Dans le même registre, « Les Spé-CSMF » s’interrogent sur le niveau de rémunération de 12 et 20 euros pour une « téléexpertise », ces montants sont-ils dignes de l’expertise du médecin ? Il ne peut s’agir que d’une erreur de sémantique et nous pensons qu’ils s’apparentent à un simple conseil, voire à un télé-suivi. La caisse n’a pas à avoir peur de l’explosion des dépenses tant le niveau de rémunération est ridicule pour un médecin spécialiste expert dans son domaine de compétence. Il est bon de rappeler que la valeur cible est de 17 euros pour la lecture de la rétinographie par un ophtalmologue. Du chemin reste à parcourir pour honorer le médecin spécialiste à sa juste valeur !
 
Par contre, « Les Spé-CSMF » saluent l’élargissement des consultations complexes et très complexes pour certaines spécialités.  Nous souhaitons très rapidement un élargissement de ces consultations en construisant, à court terme, une CCAM clinique indispensable à la survie de certaines spécialités mais, aussi, étendre ce modèle à l’ensemble des spécialités et permettre d’engager la profession vers une plus large coopération interdisciplinaire.
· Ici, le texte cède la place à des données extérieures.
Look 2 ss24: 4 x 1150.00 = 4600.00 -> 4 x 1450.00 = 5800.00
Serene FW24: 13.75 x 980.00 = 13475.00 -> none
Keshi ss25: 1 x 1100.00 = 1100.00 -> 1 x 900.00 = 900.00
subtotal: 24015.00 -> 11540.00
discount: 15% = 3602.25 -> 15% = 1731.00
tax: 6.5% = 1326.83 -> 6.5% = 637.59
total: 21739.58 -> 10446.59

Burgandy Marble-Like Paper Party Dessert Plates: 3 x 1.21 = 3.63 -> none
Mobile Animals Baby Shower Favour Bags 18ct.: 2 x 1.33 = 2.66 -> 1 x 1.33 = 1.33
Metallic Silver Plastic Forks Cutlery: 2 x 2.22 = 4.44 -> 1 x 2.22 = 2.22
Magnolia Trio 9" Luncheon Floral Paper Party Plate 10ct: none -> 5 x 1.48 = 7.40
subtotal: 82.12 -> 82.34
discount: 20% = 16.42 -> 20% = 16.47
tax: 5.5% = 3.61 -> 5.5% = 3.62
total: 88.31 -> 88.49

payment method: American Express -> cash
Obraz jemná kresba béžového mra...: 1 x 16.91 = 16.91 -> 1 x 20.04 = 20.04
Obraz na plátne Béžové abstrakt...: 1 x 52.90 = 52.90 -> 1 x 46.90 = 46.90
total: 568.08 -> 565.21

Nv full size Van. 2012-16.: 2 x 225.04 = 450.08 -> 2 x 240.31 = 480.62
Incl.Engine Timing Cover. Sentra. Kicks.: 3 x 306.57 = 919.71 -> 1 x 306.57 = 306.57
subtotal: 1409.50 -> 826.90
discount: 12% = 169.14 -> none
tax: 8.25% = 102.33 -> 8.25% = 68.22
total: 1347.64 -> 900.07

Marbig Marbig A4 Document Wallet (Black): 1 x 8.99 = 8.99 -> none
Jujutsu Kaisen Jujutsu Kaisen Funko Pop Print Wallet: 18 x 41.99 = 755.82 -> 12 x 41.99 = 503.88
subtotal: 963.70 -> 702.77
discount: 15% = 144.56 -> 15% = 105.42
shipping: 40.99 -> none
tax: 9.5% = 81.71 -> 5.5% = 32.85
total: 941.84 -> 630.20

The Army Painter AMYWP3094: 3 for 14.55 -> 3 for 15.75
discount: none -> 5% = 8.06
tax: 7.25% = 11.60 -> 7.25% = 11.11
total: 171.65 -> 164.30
Valoriser les médecins spécialistes au travers de nouveaux outils et de nouvelles organisations, c’est permettre de répondre à l’enjeu de l’accessibilité pour tous à des soins de qualité.
 
Comme à l’habitude, les options démographie ne seront pas accessibles aux médecins spécialistes qui, par manque de zonage, n’auront pas accès à ces aides.
 
Le comité directeur considère que cet avenant ouvre des perspectives de transformation de notre système de soins et permettra à la médecine libérale de s’inscrire dans la construction d’une nouvelle convention centrée sur l’innovation en santé, sur la pertinence et sur la valeur ajoutée des médecins spécialistes libéraux.
 
« Les Spé-CSMF » seront attentifs à la mise en place de groupes de travail indispensables pour corriger les erreurs de la convention de 2016. L’ensemble des revendications qui, à l’époque, ont conduit les médecins spécialistes à s’opposer à la convention ne sont pas encore totalement réunies, mais des avancées ont été obtenues. Nous porterons, dans le cadre de groupes de travail qui doivent être mis en place à notre demande, les éléments du projet politique des « Spé-CSMF » pour l’avenir de notre système de santé ; en tout premier lieu, le lissage des disparités tarifaires dans le cadre du secteur 2, de même que leurs remboursements et l’accessibilité à l’OPTAM pour tous.
 
Le comité directeur des « Spé-CSMF » a voté très largement l’accompagnement d’une éventuelle signature de l’avenant si elle est décidée lors de l’assemblée générale extraordinaire de la CSMF en fin de semaine.
 
« Les Spé-CSMF » veulent être moteur et force de propositions d’une convention rénovée, gage de réussite d’une mutation réussie de notre système de soins.